Recently I received an email from a student in West Vancouver. He posed the following questions about the creative writing process, and I thought I’d share my answers. Pictured above: It’s June 2015. I’ve just disembarked from a train in my hometown of Aberdeen, Scotland—having overheard some VERY interesting snippets of strangers’ conversations.
What do you think are the most important things to know when you write a children’s/young-adult book?
I’d say the most important things to know are:
- What your setting is, that is, the place where your story occurs, so you can make that place vivid both to yourself as a writer and to your reader.
- What your main character is like: what they are interested in, such as singing or cooking or baseball or running, and what their strengths and weaknesses are.
- What the problem in your story is going to be that the main character will have to resolve. You must set that problem out for the reader right away so they want to keep reading!
What kind of experience is an advantage when you write a book?

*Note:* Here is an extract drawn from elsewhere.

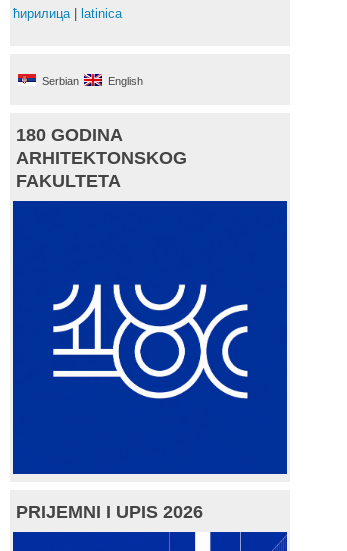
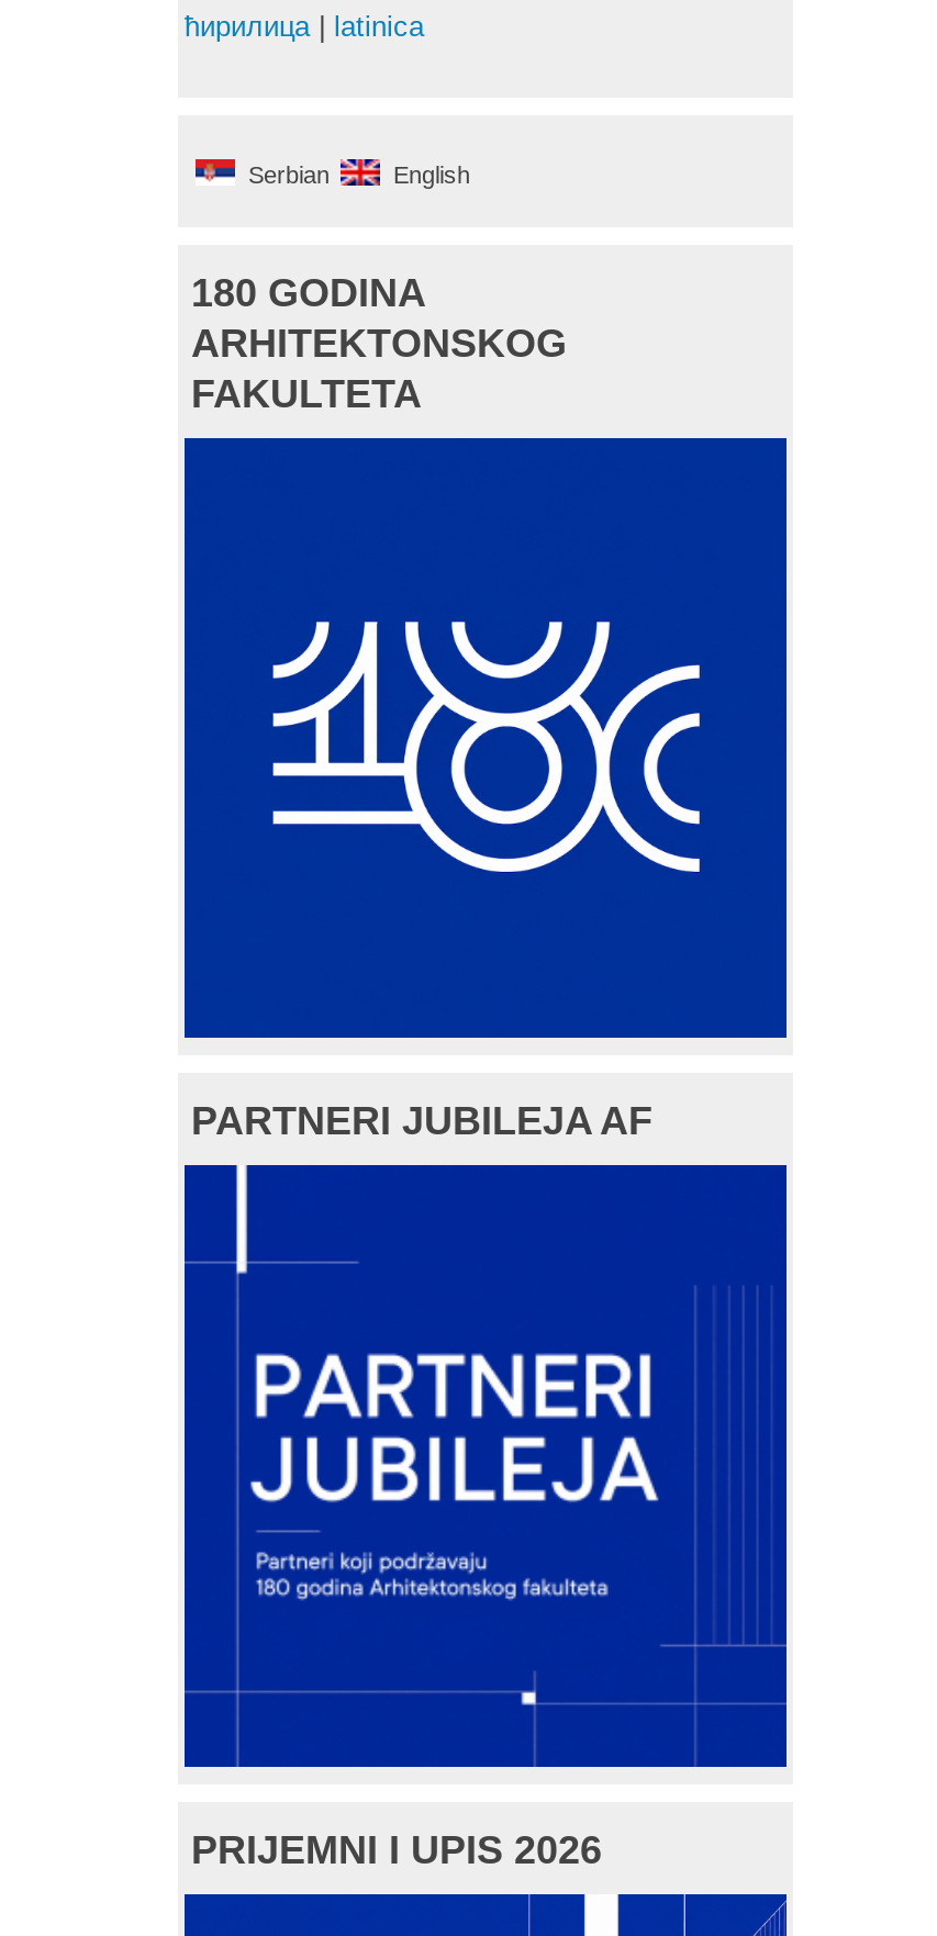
none -> [191,1100,652,1144] PARTNERI JUBILEJA AF
none -> [228,1167,657,1760] [image]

I think the best experiences you can have as a writer are:
- To be interested in the people around you, both the people close to you as friends and family and those you meet as acquaintances, at school or the community centre or even people you see on the bus or pass on the sidewalk. The great English mystery writer Agatha Christie got a lot of her ideas from riding buses and trains. She would overhear snippets of strangers’ conversations and use them in her stories.
- To read many, many books. The more you read, the better you write and the easier you find it to write!
When you write a story, what kind of steps do you follow?
Here are the steps I follow in creating a story:
- Like I said, know first of all the problem you are going to create for your protagonist to solve. Maybe there’s been a robbery, and your main character is framed for the crime! Or, the protagonist sees something that might tip them off to who committed the crime. A story is like a quest, a journey, a search the main character has to go on.
- As I also said above, also have a specific setting for your story. Maybe it’s your own neighbourhood. After all, you know your neighbourhood well, and therefore can describe it vividly. And know your protagonist! Make sure your main character has both strengths—kindness, concern for others—but also weaknesses, such as maybe a bad temper or a tendency to speak sarcastically and hurt others’ feelings without meaning to.
Remember to have fun with your writing! That’s most important of all.